What is expected
Could you retype every line of the data underneath without altering anything?

Start of Block

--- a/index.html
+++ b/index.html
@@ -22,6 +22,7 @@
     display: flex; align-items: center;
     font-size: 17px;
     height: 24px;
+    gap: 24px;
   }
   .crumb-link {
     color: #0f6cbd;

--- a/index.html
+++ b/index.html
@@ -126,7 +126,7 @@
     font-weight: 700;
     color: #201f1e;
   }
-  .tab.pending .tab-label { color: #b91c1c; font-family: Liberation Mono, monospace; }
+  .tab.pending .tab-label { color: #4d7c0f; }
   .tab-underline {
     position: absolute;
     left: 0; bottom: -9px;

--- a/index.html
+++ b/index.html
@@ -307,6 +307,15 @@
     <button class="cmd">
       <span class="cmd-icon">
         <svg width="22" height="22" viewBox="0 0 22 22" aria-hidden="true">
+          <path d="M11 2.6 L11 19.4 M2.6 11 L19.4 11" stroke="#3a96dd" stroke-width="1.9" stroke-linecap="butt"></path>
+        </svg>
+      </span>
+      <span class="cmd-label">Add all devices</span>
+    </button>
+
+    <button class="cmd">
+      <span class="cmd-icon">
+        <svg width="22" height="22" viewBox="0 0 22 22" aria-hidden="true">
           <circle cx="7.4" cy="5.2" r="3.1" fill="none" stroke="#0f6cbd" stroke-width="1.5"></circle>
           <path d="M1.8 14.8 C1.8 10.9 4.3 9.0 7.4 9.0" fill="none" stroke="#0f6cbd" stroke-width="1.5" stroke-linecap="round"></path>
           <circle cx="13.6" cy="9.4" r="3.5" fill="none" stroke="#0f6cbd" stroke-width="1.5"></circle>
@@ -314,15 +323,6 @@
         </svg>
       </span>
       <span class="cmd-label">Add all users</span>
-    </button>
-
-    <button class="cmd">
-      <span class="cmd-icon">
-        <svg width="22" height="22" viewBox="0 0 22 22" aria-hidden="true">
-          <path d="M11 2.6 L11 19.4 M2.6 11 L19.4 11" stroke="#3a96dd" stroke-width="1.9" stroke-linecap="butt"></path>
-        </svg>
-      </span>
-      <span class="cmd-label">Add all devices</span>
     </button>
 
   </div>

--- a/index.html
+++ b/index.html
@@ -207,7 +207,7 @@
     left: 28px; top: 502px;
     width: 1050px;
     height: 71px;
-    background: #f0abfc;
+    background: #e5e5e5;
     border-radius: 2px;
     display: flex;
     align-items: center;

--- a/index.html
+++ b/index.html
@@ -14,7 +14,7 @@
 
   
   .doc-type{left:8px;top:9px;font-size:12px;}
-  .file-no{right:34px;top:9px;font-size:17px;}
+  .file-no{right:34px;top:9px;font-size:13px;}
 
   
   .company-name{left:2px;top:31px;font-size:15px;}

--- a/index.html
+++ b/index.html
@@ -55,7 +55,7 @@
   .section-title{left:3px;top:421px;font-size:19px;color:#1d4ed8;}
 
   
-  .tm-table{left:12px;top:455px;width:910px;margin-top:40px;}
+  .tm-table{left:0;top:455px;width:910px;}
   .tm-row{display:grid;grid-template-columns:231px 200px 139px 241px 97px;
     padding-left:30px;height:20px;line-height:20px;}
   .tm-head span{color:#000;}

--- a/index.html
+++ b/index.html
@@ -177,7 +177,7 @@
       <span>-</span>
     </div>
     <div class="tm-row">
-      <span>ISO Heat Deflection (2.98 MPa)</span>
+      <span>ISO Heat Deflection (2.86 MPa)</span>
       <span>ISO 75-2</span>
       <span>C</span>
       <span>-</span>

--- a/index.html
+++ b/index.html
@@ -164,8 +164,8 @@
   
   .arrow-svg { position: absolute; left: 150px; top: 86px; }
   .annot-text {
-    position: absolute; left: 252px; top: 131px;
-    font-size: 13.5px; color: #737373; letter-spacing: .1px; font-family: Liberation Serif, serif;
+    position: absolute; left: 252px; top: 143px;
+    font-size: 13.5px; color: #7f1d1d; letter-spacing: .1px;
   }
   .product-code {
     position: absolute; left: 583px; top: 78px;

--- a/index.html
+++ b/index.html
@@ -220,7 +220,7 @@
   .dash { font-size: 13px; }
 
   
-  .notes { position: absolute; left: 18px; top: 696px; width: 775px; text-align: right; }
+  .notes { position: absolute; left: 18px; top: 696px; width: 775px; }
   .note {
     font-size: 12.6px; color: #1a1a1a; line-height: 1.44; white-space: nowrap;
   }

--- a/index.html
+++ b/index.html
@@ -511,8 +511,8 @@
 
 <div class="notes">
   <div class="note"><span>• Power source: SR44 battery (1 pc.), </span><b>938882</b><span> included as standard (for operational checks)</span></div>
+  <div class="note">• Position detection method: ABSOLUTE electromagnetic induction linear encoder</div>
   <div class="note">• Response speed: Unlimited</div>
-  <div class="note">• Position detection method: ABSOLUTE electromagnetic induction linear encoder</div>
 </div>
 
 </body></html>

End of Block

Response to this task
--- a/index.html
+++ b/index.html
@@ -22,6 +22,7 @@
     display: flex; align-items: center;
     font-size: 17px;
     height: 24px;
+    gap: 24px;
   }
   .crumb-link {
     color: #0f6cbd;

--- a/index.html
+++ b/index.html
@@ -126,7 +126,7 @@
     font-weight: 700;
     color: #201f1e;
   }
-  .tab.pending .tab-label { color: #b91c1c; font-family: Liberation Mono, monospace; }
+  .tab.pending .tab-label { color: #4d7c0f; }
   .tab-underline {
     position: absolute;
     left: 0; bottom: -9px;

--- a/index.html
+++ b/index.html
@@ -307,6 +307,15 @@
     <button class="cmd">
       <span class="cmd-icon">
         <svg width="22" height="22" viewBox="0 0 22 22" aria-hidden="true">
+          <path d="M11 2.6 L11 19.4 M2.6 11 L19.4 11" stroke="#3a96dd" stroke-width="1.9" stroke-linecap="butt"></path>
+        </svg>
+      </span>
+      <span class="cmd-label">Add all devices</span>
+    </button>
+
+    <button class="cmd">
+      <span class="cmd-icon">
+        <svg width="22" height="22" viewBox="0 0 22 22" aria-hidden="true">
           <circle cx="7.4" cy="5.2" r="3.1" fill="none" stroke="#0f6cbd" stroke-width="1.5"></circle>
           <path d="M1.8 14.8 C1.8 10.9 4.3 9.0 7.4 9.0" fill="none" stroke="#0f6cbd" stroke-width="1.5" stroke-linecap="round"></path>
           <circle cx="13.6" cy="9.4" r="3.5" fill="none" stroke="#0f6cbd" stroke-width="1.5"></circle>
@@ -314,15 +323,6 @@
         </svg>
       </span>
       <span class="cmd-label">Add all users</span>
-    </button>
-
-    <button class="cmd">
-      <span class="cmd-icon">
-        <svg width="22" height="22" viewBox="0 0 22 22" aria-hidden="true">
-          <path d="M11 2.6 L11 19.4 M2.6 11 L19.4 11" stroke="#3a96dd" stroke-width="1.9" stroke-linecap="butt"></path>
-        </svg>
-      </span>
-      <span class="cmd-label">Add all devices</span>
     </button>
 
   </div>

--- a/index.html
+++ b/index.html
@@ -207,7 +207,7 @@
     left: 28px; top: 502px;
     width: 1050px;
     height: 71px;
-    background: #f0abfc;
+    background: #e5e5e5;
     border-radius: 2px;
     display: flex;
     align-items: center;

--- a/index.html
+++ b/index.html
@@ -14,7 +14,7 @@
 
   
   .doc-type{left:8px;top:9px;font-size:12px;}
-  .file-no{right:34px;top:9px;font-size:17px;}
+  .file-no{right:34px;top:9px;font-size:13px;}
 
   
   .company-name{left:2px;top:31px;font-size:15px;}

--- a/index.html
+++ b/index.html
@@ -55,7 +55,7 @@
   .section-title{left:3px;top:421px;font-size:19px;color:#1d4ed8;}
 
   
-  .tm-table{left:12px;top:455px;width:910px;margin-top:40px;}
+  .tm-table{left:0;top:455px;width:910px;}
   .tm-row{display:grid;grid-template-columns:231px 200px 139px 241px 97px;
     padding-left:30px;height:20px;line-height:20px;}
   .tm-head span{color:#000;}

--- a/index.html
+++ b/index.html
@@ -177,7 +177,7 @@
       <span>-</span>
     </div>
     <div class="tm-row">
-      <span>ISO Heat Deflection (2.98 MPa)</span>
+      <span>ISO Heat Deflection (2.86 MPa)</span>
       <span>ISO 75-2</span>
       <span>C</span>
       <span>-</span>

--- a/index.html
+++ b/index.html
@@ -164,8 +164,8 @@
   
   .arrow-svg { position: absolute; left: 150px; top: 86px; }
   .annot-text {
-    position: absolute; left: 252px; top: 131px;
-    font-size: 13.5px; color: #737373; letter-spacing: .1px; font-family: Liberation Serif, serif;
+    position: absolute; left: 252px; top: 143px;
+    font-size: 13.5px; color: #7f1d1d; letter-spacing: .1px;
   }
   .product-code {
     position: absolute; left: 583px; top: 78px;

--- a/index.html
+++ b/index.html
@@ -220,7 +220,7 @@
   .dash { font-size: 13px; }
 
   
-  .notes { position: absolute; left: 18px; top: 696px; width: 775px; text-align: right; }
+  .notes { position: absolute; left: 18px; top: 696px; width: 775px; }
   .note {
     font-size: 12.6px; color: #1a1a1a; line-height: 1.44; white-space: nowrap;
   }

--- a/index.html
+++ b/index.html
@@ -511,8 +511,8 @@
 
 <div class="notes">
   <div class="note"><span>• Power source: SR44 battery (1 pc.), </span><b>938882</b><span> included as standard (for operational checks)</span></div>
+  <div class="note">• Position detection method: ABSOLUTE electromagnetic induction linear encoder</div>
   <div class="note">• Response speed: Unlimited</div>
-  <div class="note">• Position detection method: ABSOLUTE electromagnetic induction linear encoder</div>
 </div>
 
 </body></html>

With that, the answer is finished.